Under my reading of § 1956(a)(2)(B)(i), I think that even after drawing all reasonable inferences in favor of the government, the jury could not properly have found Carr guilty beyond a reasonable doubt on the charges contained in Count 21 of the indictment. I base my conclusion on the relevant facts that are set forth in the majority’s opinion at pages 1198-1200, 1204-07 (that is, all the facts except the ones pertaining to canine alerts), which I will briefly repeat here.
There is evidence in the record of Carr’s repeated other short trips to the Cayman Islands and Colombia, trips which he took in close proximity to the government’s exchange of $100 bills for cash in smaller denominations and only after making a stop at the travel agency, and of the passport incident occurring on May 2, 1990. From this amalgamation of evidence, the jury could legitimately have inferred that on several other occasions Carr carried cash from the United States to a foreign country, including Colombia. The evidence also established that Carr was knowingly transporting a large amount of cash ($186,000), that Carr lied to the customs agent about the amount and source of the cash he was transporting, and that he phoned Mrs. Gonzalez after the government confiscated the money to report the loss. These facts allowed the jury to conclude, as it did, that Carr illegally, in. violation of the currency reporting laws, knowingly transported cash out of the country.
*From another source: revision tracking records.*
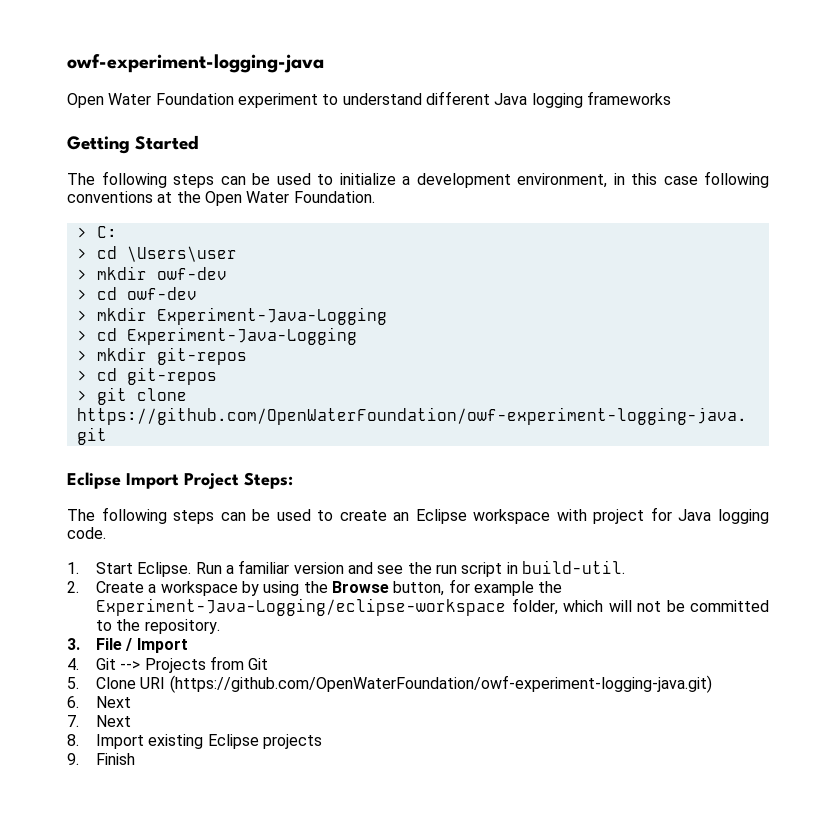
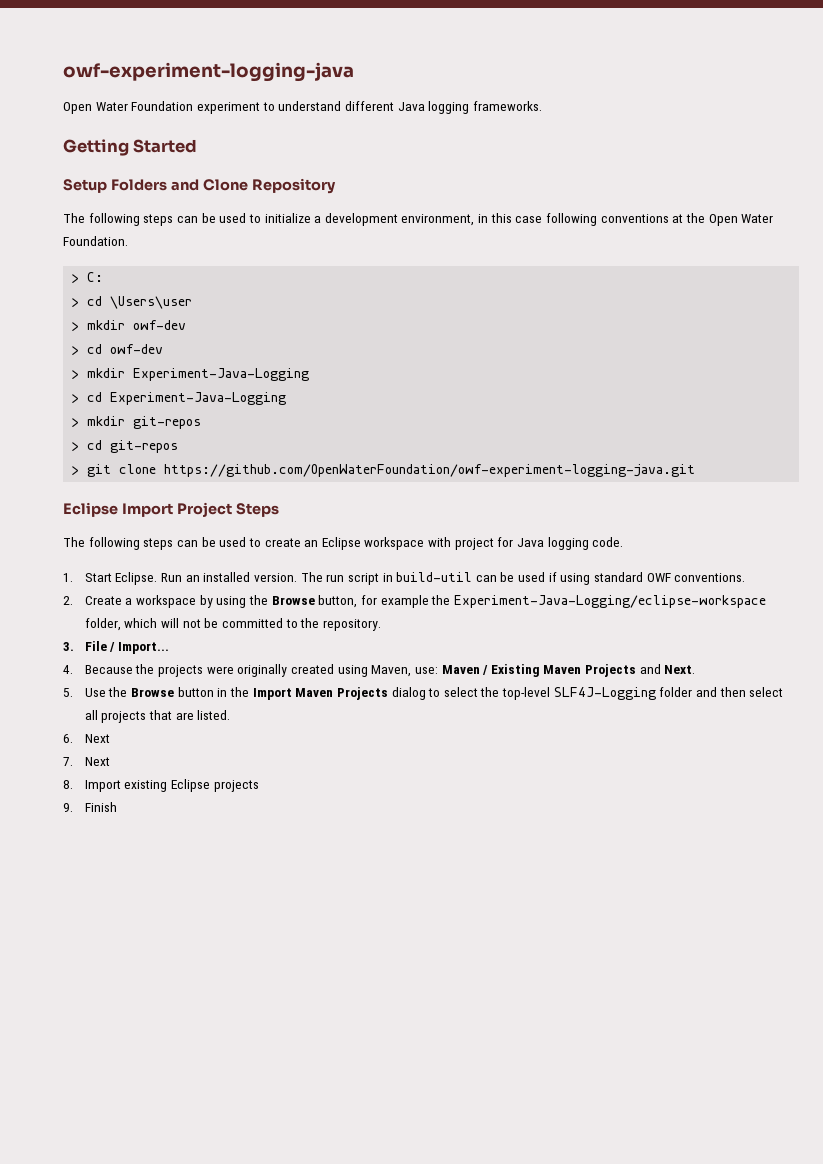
- Open Water Foundation experiment to understand different Java logging frameworks
+ Open Water Foundation experiment to understand different Java logging frameworks.
+ Setup Folders and Clone Repository
- Eclipse Import Project Steps:
+ Eclipse Import Project Steps
- Run a familiar version and see the run script in build-util.
+ Run an installed version. The run script in build-util can be used if using standard OWF conventions.
- 3. File / Import
+ 3. File / Import...
- 4. Git --> Projects from Git
- 5. Clone URI (https://github.com/OpenWaterFoundation/owf-experiment-logging-java.git)
+ 4. Because the projects were originally created using Maven, use: Maven / Existing Maven Projects and Next.
+ 5. Use the Browse button in the Import Maven Projects dialog to select the top-level SLF4J-Logging folder and then select all projects that are listed.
But I think that all these facts in combination fall shy of establishing that Carr was knowingly a money launderer, as there is no evidence indicating that Carr knew the cash represented the proceeds of drug trafficking.11 Although Carr obtained the cash from *1219(subsequently convicted) drug trafficker Gonzalez, there is no evidence Carr was anything but a business acquaintance of Gonzalez’s12 or that he knew of Gonzalez’s illicit activities. Specifically, the government introduced no evidence that Carr was aware that the money represented the proceeds of drug trafficking, as opposed to, for example, money illegally skimmed from Gonzalez’s two legitimate businesses, or money that Gonzalez was attempting to smuggle to Colombia on behalf of his Colombian friends who were avoiding United States or Colombian taxes or on behalf of illegal immigrants sending their wages to their families in Colombia. None of the probative circumstantial evidence the majority cites — the frequent trips, the passport incident, the phone conversations — alone or in combination has the “logical and convincing connection,” United States v. Casper, 956 F.2d 416, 422 (3d Cir.1992), to drug trafficking needed to elevate the drug trafficking theory of what Carr knew over any other theory.
The majority today allows a jury to speculate on the mere basis of a short trip to Colombia with a large amount of cash not only that the carrier is a money launderer of drug trafficking proceeds, but that he knows he is. Especially in a criminal case, however, it is improper to speculate about what the defendant knew. The Constitution requires the government to prove each element of the offense beyond a reasonable doubt, not merely to a reasonable suspicion. In short, the evidence did not establish beyond a reasonable doubt that Carr knew the funds represented proceeds from drug trafficking.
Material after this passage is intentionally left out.